Only your mail log can say what really happens.

Choose any message that you are sure was send but never was delivered and find all log entries about this mail job. Each time the mail is 'deffered', there is a reason in log entry.

All other approaches is just guessing.

I said about graylisting, because this reason was in your list and it's confusing if you don't know what is it.

Why you can get 'operation timed out' - probably because remote server is either blocks your server in firewall or just not functioning.

If you have 'conenction reset' or 'connection timeout' while in 'DATA' state, one of possible reasons is an 'MTU discovery' problem when either your or remote server have closed 'ICMP' in firewall.

Everything could be found in maillog if interpreted accordingly.


Nopius,

Here's are two long entries for a message that was never received: (I've x'd out identifying addresses).  Does this help any?

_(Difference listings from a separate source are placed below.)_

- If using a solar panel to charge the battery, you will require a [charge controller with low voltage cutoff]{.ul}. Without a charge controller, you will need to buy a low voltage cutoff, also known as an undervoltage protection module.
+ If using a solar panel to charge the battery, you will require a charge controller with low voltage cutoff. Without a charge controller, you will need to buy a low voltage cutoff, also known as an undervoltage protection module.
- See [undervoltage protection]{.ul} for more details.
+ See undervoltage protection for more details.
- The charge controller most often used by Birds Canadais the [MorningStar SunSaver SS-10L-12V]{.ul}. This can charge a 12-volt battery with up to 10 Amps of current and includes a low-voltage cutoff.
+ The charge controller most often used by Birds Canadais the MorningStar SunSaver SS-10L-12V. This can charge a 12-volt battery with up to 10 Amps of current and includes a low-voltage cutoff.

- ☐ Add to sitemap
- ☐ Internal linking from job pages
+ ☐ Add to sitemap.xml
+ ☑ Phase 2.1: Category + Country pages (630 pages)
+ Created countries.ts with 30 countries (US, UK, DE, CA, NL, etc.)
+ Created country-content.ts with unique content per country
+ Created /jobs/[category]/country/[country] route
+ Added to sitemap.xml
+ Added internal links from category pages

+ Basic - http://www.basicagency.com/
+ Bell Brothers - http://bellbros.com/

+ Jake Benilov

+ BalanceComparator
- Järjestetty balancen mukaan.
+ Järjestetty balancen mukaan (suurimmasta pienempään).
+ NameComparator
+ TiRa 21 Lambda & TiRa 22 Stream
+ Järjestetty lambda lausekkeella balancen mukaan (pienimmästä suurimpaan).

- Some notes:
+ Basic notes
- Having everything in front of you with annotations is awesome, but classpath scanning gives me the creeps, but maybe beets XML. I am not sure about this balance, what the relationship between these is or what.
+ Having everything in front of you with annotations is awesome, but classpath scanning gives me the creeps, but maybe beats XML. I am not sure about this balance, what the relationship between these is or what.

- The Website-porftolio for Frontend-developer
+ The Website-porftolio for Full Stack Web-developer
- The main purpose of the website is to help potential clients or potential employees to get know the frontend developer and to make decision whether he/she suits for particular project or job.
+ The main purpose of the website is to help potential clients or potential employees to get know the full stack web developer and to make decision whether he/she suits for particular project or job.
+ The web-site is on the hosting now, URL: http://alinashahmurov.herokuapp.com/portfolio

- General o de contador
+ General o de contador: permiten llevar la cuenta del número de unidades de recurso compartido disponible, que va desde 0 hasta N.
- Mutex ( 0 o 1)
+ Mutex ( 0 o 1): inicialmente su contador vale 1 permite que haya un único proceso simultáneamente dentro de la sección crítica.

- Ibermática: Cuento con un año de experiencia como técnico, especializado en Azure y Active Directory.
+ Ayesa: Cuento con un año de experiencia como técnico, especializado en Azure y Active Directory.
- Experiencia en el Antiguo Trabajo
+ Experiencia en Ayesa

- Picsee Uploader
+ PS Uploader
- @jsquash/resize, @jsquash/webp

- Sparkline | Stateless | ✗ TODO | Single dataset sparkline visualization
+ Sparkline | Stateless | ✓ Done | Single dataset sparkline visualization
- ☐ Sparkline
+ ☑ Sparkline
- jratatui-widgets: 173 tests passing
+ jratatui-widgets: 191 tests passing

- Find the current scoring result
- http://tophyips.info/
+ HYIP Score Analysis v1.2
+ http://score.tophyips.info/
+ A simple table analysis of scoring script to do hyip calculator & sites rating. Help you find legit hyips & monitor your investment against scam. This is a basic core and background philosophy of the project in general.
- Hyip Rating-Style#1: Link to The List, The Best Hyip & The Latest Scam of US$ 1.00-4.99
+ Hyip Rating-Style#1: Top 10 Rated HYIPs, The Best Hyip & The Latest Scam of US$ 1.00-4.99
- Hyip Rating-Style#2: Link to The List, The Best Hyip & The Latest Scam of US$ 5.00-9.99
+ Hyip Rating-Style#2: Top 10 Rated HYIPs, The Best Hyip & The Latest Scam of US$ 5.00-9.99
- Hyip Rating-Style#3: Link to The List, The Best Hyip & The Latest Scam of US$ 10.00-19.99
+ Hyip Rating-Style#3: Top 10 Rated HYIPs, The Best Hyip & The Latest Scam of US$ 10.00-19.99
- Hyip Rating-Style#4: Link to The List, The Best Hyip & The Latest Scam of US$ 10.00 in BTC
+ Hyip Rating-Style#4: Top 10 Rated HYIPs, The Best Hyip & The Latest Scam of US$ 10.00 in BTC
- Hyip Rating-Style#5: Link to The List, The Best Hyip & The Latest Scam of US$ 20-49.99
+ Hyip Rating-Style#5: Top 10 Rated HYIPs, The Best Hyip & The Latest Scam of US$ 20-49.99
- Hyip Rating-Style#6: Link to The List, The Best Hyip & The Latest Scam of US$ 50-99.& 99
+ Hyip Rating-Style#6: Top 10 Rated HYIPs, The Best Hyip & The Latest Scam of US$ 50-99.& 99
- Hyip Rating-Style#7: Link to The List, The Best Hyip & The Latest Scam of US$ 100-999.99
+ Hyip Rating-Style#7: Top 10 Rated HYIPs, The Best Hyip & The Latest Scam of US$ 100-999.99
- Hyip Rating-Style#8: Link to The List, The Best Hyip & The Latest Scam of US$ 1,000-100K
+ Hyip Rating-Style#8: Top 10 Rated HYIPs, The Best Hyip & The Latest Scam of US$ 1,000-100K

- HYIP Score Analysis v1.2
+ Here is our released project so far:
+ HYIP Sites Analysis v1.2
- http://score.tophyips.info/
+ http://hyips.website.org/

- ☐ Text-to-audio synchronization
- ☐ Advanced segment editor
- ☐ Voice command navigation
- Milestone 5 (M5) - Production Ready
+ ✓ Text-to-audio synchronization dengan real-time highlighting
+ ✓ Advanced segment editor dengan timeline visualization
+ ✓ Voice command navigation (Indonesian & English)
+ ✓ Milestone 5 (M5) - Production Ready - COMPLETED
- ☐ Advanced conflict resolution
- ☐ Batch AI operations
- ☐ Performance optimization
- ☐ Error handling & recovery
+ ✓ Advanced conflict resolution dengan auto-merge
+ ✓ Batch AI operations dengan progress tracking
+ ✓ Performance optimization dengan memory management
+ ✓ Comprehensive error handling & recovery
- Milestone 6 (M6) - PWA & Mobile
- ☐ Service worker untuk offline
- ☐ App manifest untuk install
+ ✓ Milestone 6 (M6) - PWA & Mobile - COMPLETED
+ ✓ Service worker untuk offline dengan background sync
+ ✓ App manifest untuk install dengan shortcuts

<XX>Feb 11 06:35:13 sendmail[32697]: m1BDYjYo032697: from=<xxxx@xxxxx.com>, size=2193, class=0, nrcpts=1, msgid=<005201c86cb2$ddd71ce0$7264a8c0@GALAXY.LOCAL>, proto=ESMTP, relay=75-147-0-217-NewEngland.hfc.comcastbusiness.net [75.147.0.217] (may be forged)
<XX>Feb 11 06:35:14 sendmail[32866]: m1BDYjYo032697: to=<xxxx@xxxxx.com>, ctladdr=<xxxx@xxxxxx.com> (26274/100), delay=00:00:01, xdelay=00:00:01, mailer=esmtp, pri=32193, relay=inbound.xxxxx.com.netsolmail.net. [205.178.149.7], dsn=4.0.0, stat=Deferred: Connection reset by inbound.xxxxx.com.netsolmail.net.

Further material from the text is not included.